Jamais tu n’étais lasse et tu oubliais le temps. J’étais tout près de toi, regardant loin de nous. Le soleil disait les heures et les étoiles chantaient les années.
Tu changeais, Mirella. Pour moi seul.
Parfois, au sommet d’une crète, le chemin s’arrêtait. De larges dalles blanches s’offraient à nos pas. Nous allions vers le cœur desséché de la ville endormie. Et là, sans hésiter, tu avançais avec beaucoup de grâce, laissant flotter tes voiles, sautillant comme une enfant.
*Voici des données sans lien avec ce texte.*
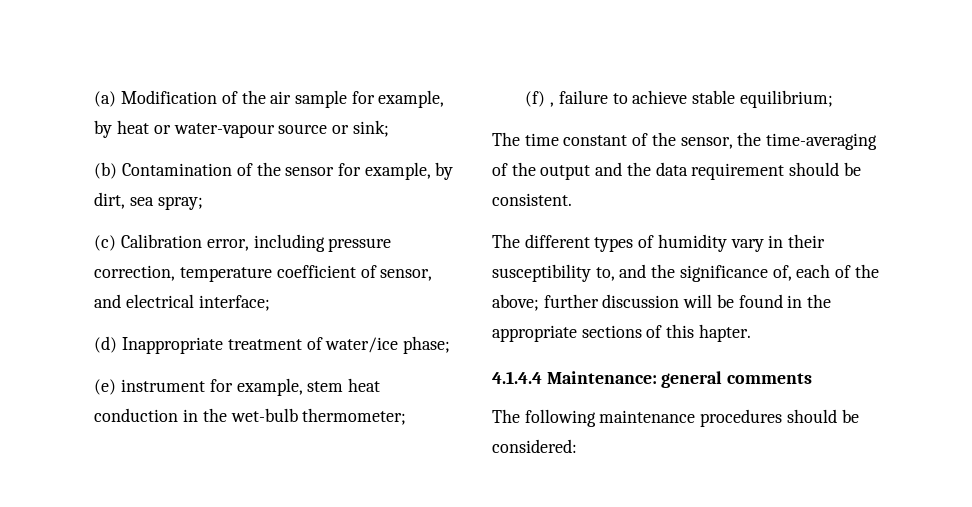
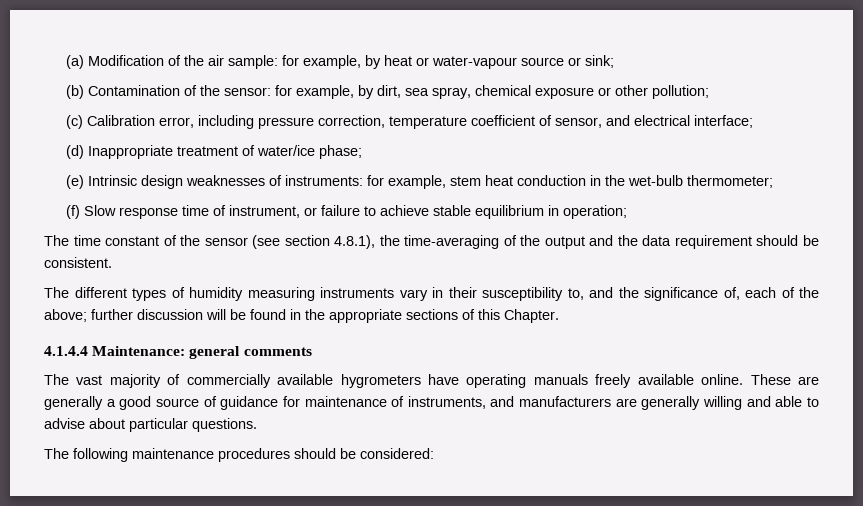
- (a) Modification of the air sample for example, by heat or water-vapour source or sink;
+ (a) Modification of the air sample: for example, by heat or water-vapour source or sink;
- (b) Contamination of the sensor for example, by dirt, sea spray;
+ (b) Contamination of the sensor: for example, by dirt, sea spray, chemical exposure or other pollution;
- (e) instrument for example, stem heat conduction in the wet-bulb thermometer;
+ (e) Intrinsic design weaknesses of instruments: for example, stem heat conduction in the wet-bulb thermometer;
- (f) , failure to achieve stable equilibrium;
+ (f) Slow response time of instrument, or failure to achieve stable equilibrium in operation;
- The time constant of the sensor, the time-averaging of the output and the data requirement should be consistent.
+ The time constant of the sensor (see section 4.8.1), the time-averaging of the output and the data requirement should be consistent.
- The different types of humidity vary in their susceptibility to, and the significance of, each of the above; further discussion will be found in the appropriate sections of this hapter.
+ The different types of humidity measuring instruments vary in their susceptibility to, and the significance of, each of the above; further discussion will be found in the appropriate sections of this Chapter.
+ The vast majority of commercially available hygrometers have operating manuals freely available online. These are generally a good source of guidance for maintenance of instruments, and manufacturers are generally willing and able to advise about particular questions.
Cette vaste boutique où tu aimais entrer s’ouvrait devant ton rire. L’accueil grave te plaisait. Vendeurs et vendeuses, silencieusement, s’empressaient pour toi seule. Dans un bruit de tissus, de grands papiers de soie, on t’apportait du linge et tes mains se perdaient dans le flot doux des formes.
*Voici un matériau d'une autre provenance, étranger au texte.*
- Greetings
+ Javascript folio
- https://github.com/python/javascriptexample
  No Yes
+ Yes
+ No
Mais ce n’était qu’un jeu et tous savaient très bien qu’il fallait respecter ce caprice qui créait le décor des comptoirs. Car ce que tu cherchais vraiment était dans les hautes galeries à balustres de chêne. Il fallait gravir les échelles étroites, grimper sur les escabeaux branlants.
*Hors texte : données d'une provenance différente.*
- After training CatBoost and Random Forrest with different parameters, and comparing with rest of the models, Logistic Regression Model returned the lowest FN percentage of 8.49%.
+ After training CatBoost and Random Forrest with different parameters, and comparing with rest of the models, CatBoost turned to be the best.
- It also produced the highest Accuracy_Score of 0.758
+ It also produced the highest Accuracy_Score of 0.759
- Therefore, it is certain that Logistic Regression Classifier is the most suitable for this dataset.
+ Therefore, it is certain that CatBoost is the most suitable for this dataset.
Alors l’enchantement réveillait la cité. Les vieilles demoiselles commençaient à murmurer les airs gais de leur jeunesse. Dehors les attelages envahissaient les rues et les automobiles crachaient leur fumée blanche dans un ciel sans nuages. Chenapans et commères se collaient aux vitrines où leurs bouches et leurs nez écrasés sur le verre leur faisaient d’horribles visages grimaçants.
Les vieilles demoiselles se passaient les cartons, de niveau à niveau, jusqu’aux comptoirs où les beaux jeunes hommes cérémonieux les ouvraient sous tes yeux.
Un par un, surgissant et volant, les chapeaux s’animaient, mélangeant leurs formes, leurs couleurs, leurs parures de rubans et de plumes. Passant par la porte que je tenais ouverte, Ils fuyaient dans la ville, se posant sur des têtes, repartant aussitôt, se posant encore sur des toits, se frôlant, entrechoquant leurs ailes, bruissant, battant, planant.
Heureuse et silencieuse, tu t’approchais de moi, te blottissait dans mes bras, regardais, écoutais, sentais ma main caressant tes cheveux.
Et soudain nous sortions de la boutique folle, courant sur les trottoirs, traversant les places, sautant les ruisseaux. Il fallait repartir, repartir vite et loin, dans la brume rosée ou sous la fine pluie. Jusqu’à ce qu’enfin le château nous ouvre ses portes.
Lorsque la nuit tombait, la clarté de la lune entrait par les fenêtres. Assise auprès du feu, tu pensais à mille jours futurs, tandis que je songeais à notre long passé.
Bientôt nous parvenait le son des violons, des bois et des cuivres. L’invisible orchestre nous invitait à la danse. Je disais :
- Valsons !
Et nous valsions jusqu’à l’aube.
Puis dans le jour naissant nous retrouvions les cailloux des chemins, les flancs des collines trop vieilles, les vallées où coulaient les rivières à la recherche des mers.